🕰️ How long does escrow take? 🕰️
The average escrow process can take between 30-60 days. Regardless of the type of mortgage – whether FHA, conventional, VA, or other – the process will likely fall within this timeframe.
As a buyer or seller, you’re probably eager to know how long it’ll take for your home to officially change hands. One major factor determining this timeline is escrow.
The escrow process begins when a seller accepts an offer and an escrow account is opened, and ends when the sale of a house is complete and the buyer takes possession at closing. The coordination of all the moving pieces of the process can make or break your closing and moving timeline.
If everything goes smoothly, cash buyers can close in as little as seven days. But, it typically takes longer, particularly if you have to apply for a loan.

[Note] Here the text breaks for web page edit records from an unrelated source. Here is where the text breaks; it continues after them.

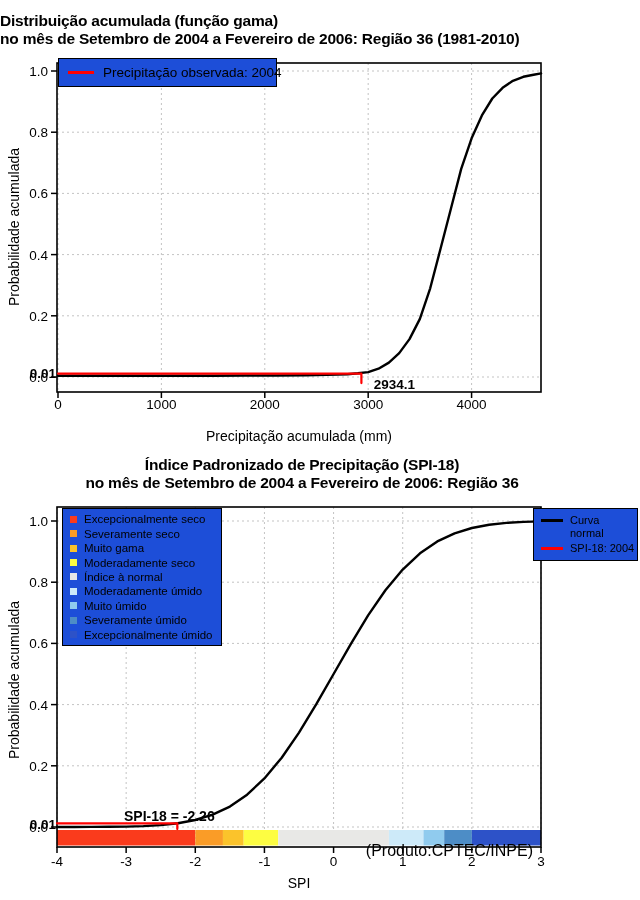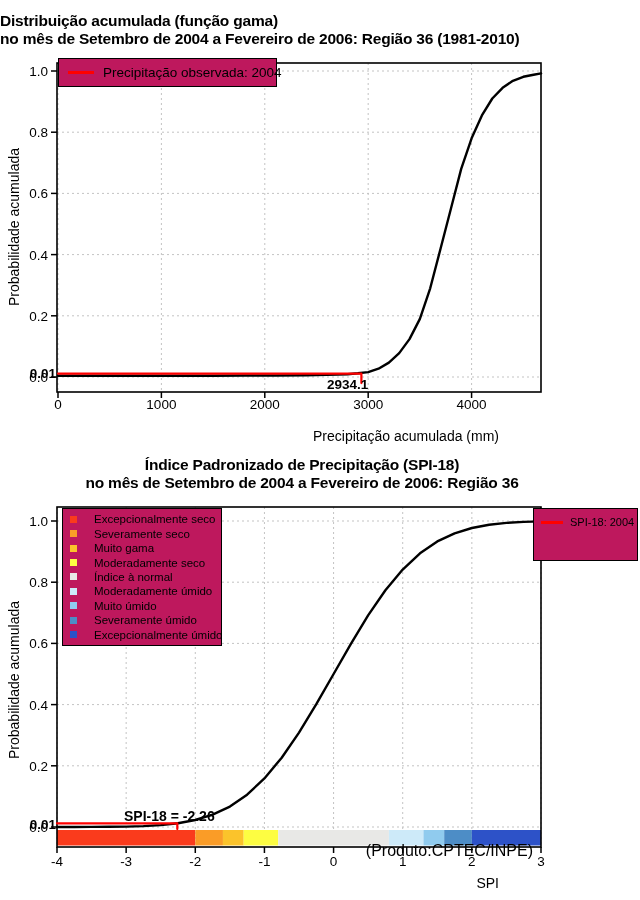"Precipitação observada: 2004" .legend-box { background: #be185d -> #1d4ed8 }
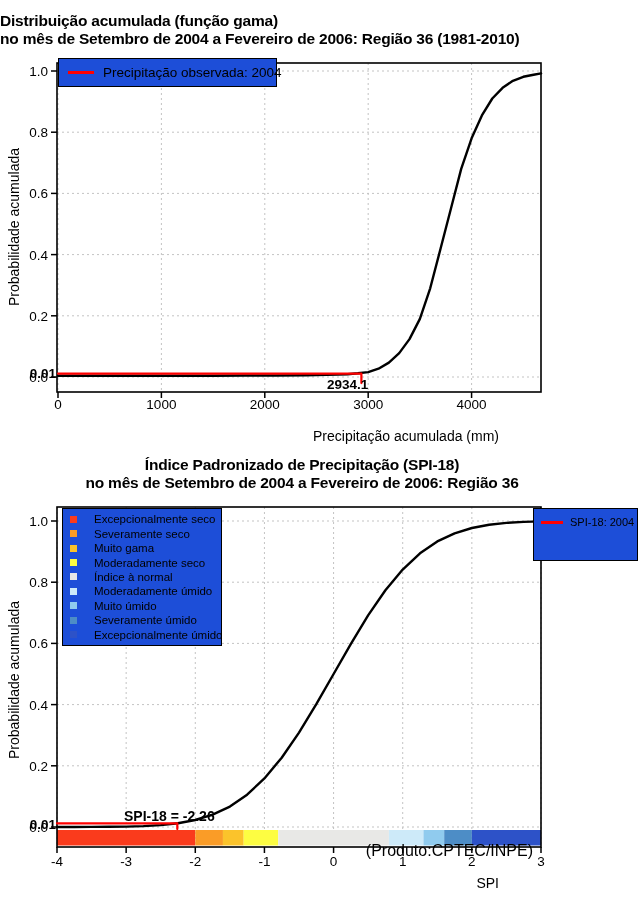"2934.1" div.abs { left: 327px -> 341px; text-align: left -> right }
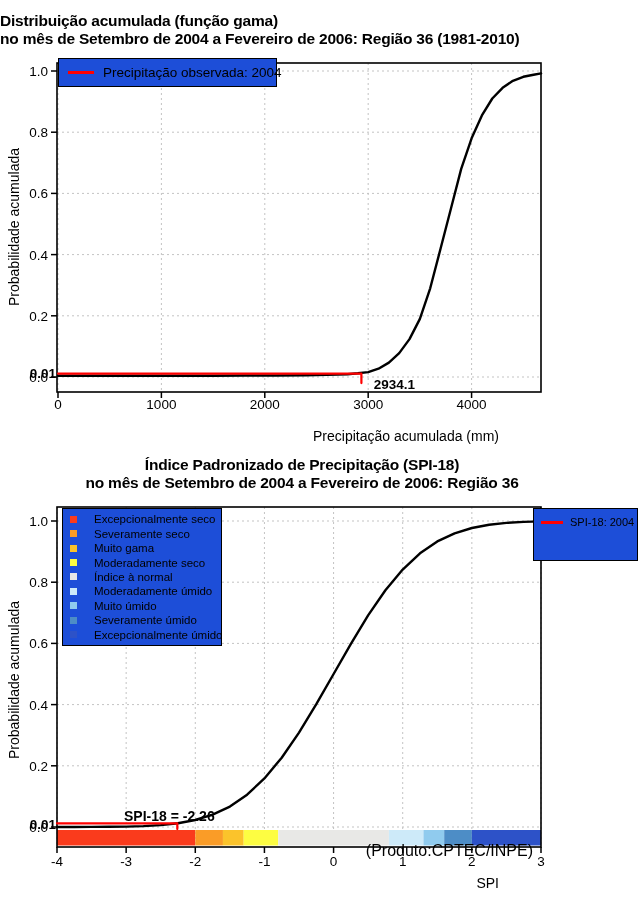"Precipitação acumulada (mm)" .xlab { text-align: right -> center }
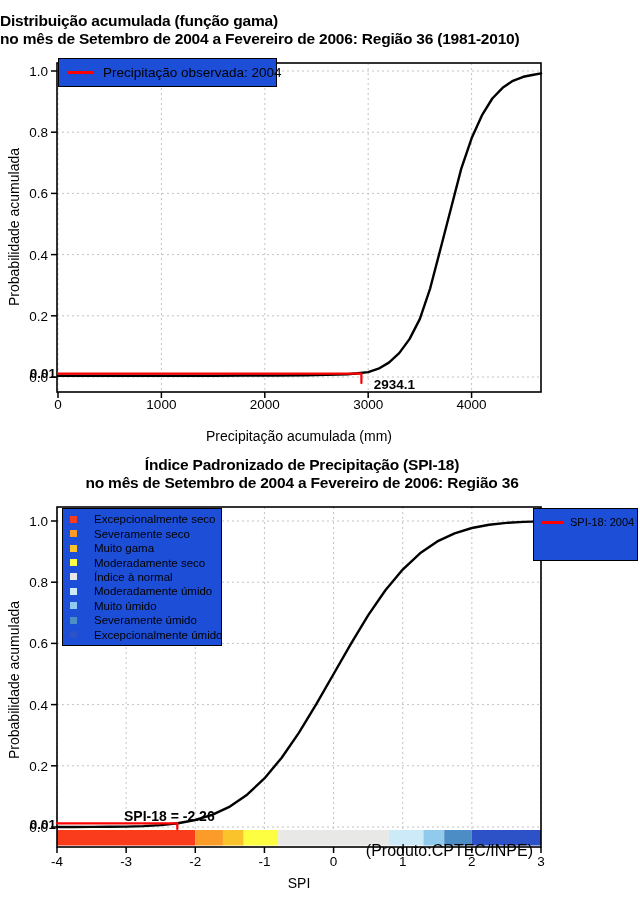"Excepcionalmente seco" .cat-row { gap: 17px -> 7px }
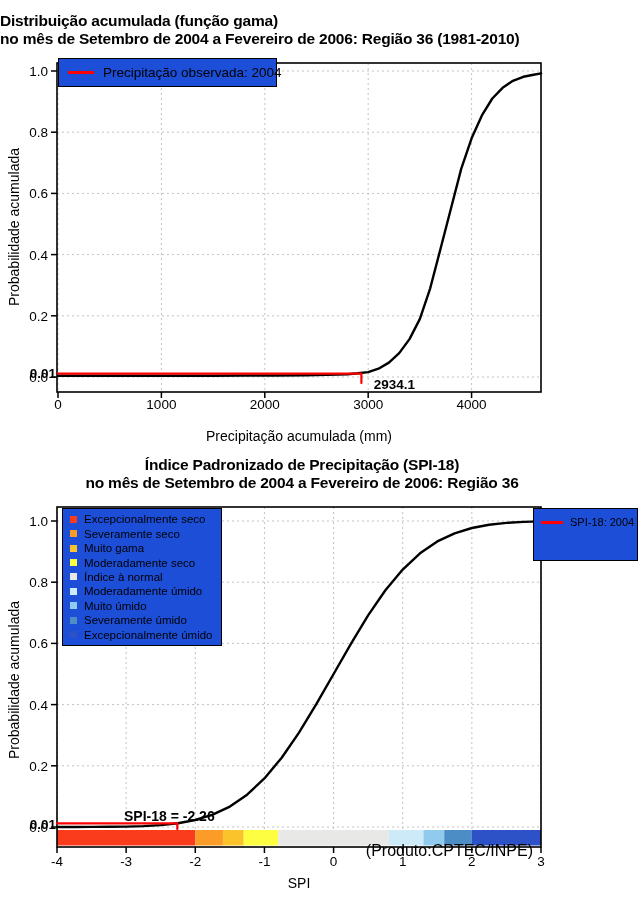"Curva" div.rl-row { html: none -> <div> <span></span> <span> <span>Curva</span> <span>normal</span> </span> </div> }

So make sure you have realistic expectations.
Escrow is a complicated process, full of legal jargon and documents. An experienced real estate agent can clarify the process along the way, bringing you confidence through one of the biggest financial decisions of your life.
If you’re weighing your options for buying or selling a house, our friends at Clever can help! Clever’s licensed concierge team is available to answer your real estate questions, or help you find the right agent for your needs.
What is Escrow?
Put simply, escrow is a financial holding account. A third-party provider, like a law firm, title company or escrow company, holds and keeps track of funds between a buyer and seller when negotiating a real estate deal, including things like the earnest money deposit and other fees that are part of the transaction.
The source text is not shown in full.